• _Task objective_
Below are records; copy every line among them that contains the word "items".

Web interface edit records
#####
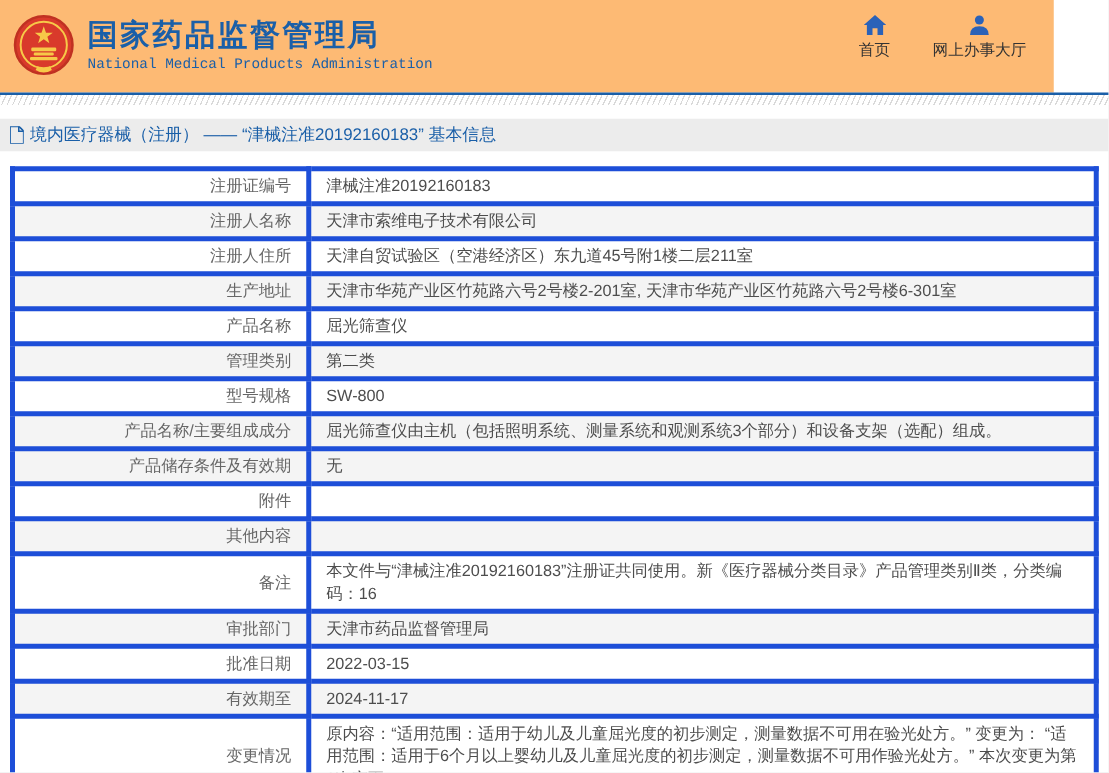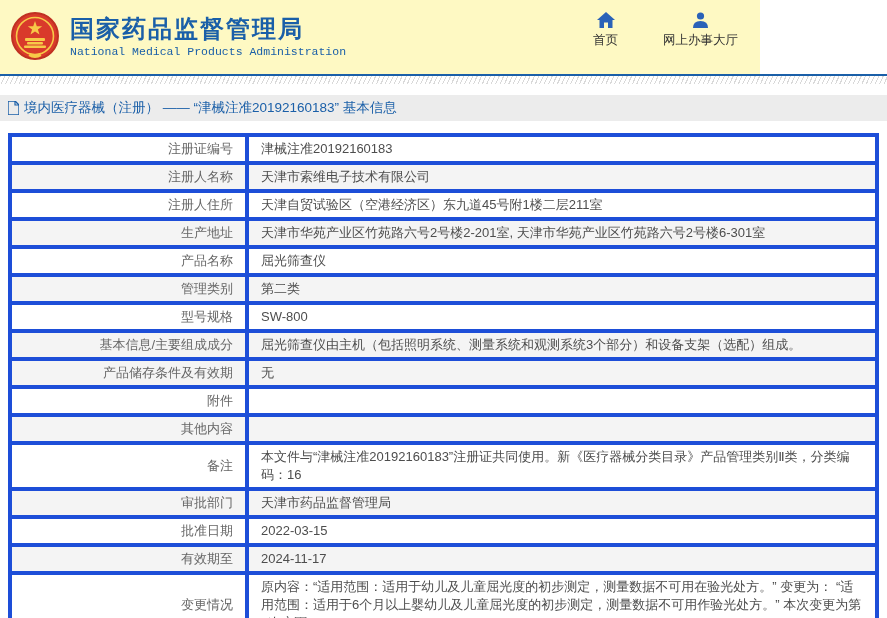--- a/index.html
+++ b/index.html
@@ -8,7 +8,7 @@
   .page { position:relative; width:887px; height:618px; background:#fff; overflow:hidden; margin:0 auto; }
 
   
-  .header { position:absolute; top:0; left:0; width:760px; height:74px; background:#fef9c3; }
+  .header { position:absolute; top:0; left:0; width:843px; height:74px; background:#fdba74; }
   .logo-group { position:absolute; left:10px; top:9px; display:flex; align-items:center; }
   .emblem { width:50px; height:54px; flex:0 0 auto; }
   .agency-text { margin-left:10px; }

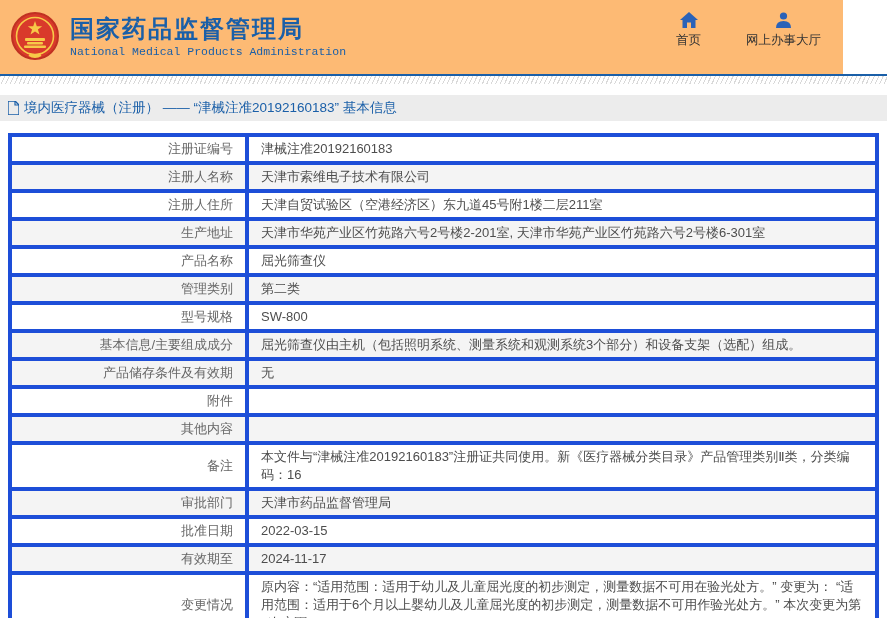--- a/index.html
+++ b/index.html
@@ -16,7 +16,7 @@
   .agency-sub { font-size:11.5px; color:#1a5fa8; margin-top:2px;font-family:Liberation Mono, monospace; }
   .data-query { position:absolute; left:276px; top:24px; display:flex; align-items:center; cursor:pointer; }
   .data-query-label { font-size:17px; color:#2b2b38; font-weight:500; margin-left:4px; }
-  .top-nav { position:absolute; right:22px; top:12px; display:flex; gap:45px; }
+  .top-nav { position:absolute; right:22px; top:12px; display:flex; gap:34px; }
   .nav-item { display:flex; flex-direction:column; align-items:center; cursor:pointer; }
   .nav-item .nav-label { font-size:12.5px; color:#333; margin-top:4px; white-space:nowrap; }
 

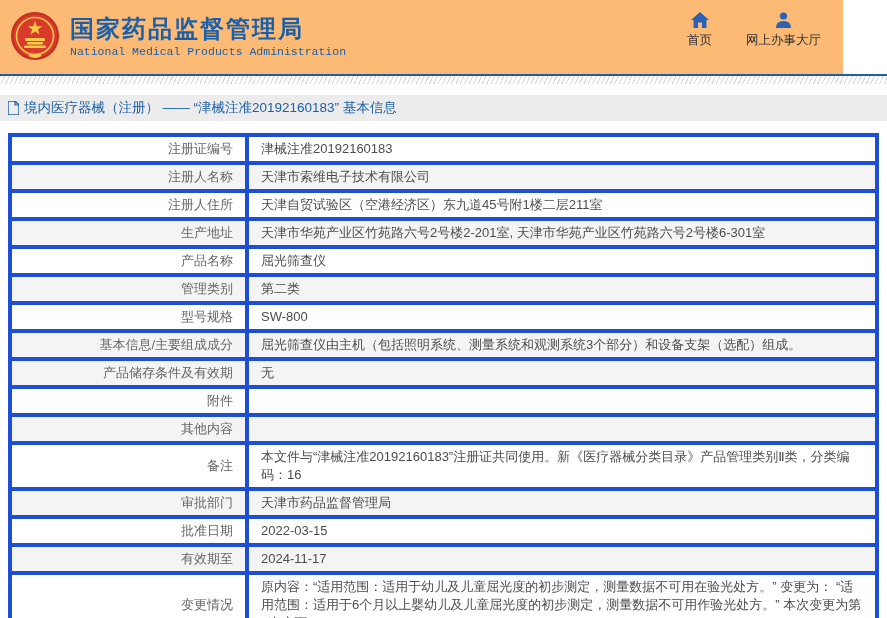--- a/index.html
+++ b/index.html
@@ -134,7 +134,7 @@
           <td class="val">SW-800</td>
         </tr>
       <tr class="even">
-          <td class="lbl">基本信息/主要组成成分</td>
+          <td class="lbl">产品名称/主要组成成分</td>
           <td class="val">屈光筛查仪由主机（包括照明系统、测量系统和观测系统3个部分）和设备支架（选配）组成。</td>
         </tr>
       <tr class="even">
#####
• _Task output_
   .logo-group { position:absolute; left:10px; top:9px; display:flex; align-items:center; }
   .data-query { position:absolute; left:276px; top:24px; display:flex; align-items:center; cursor:pointer; }
   .nav-item { display:flex; flex-direction:column; align-items:center; cursor:pointer; }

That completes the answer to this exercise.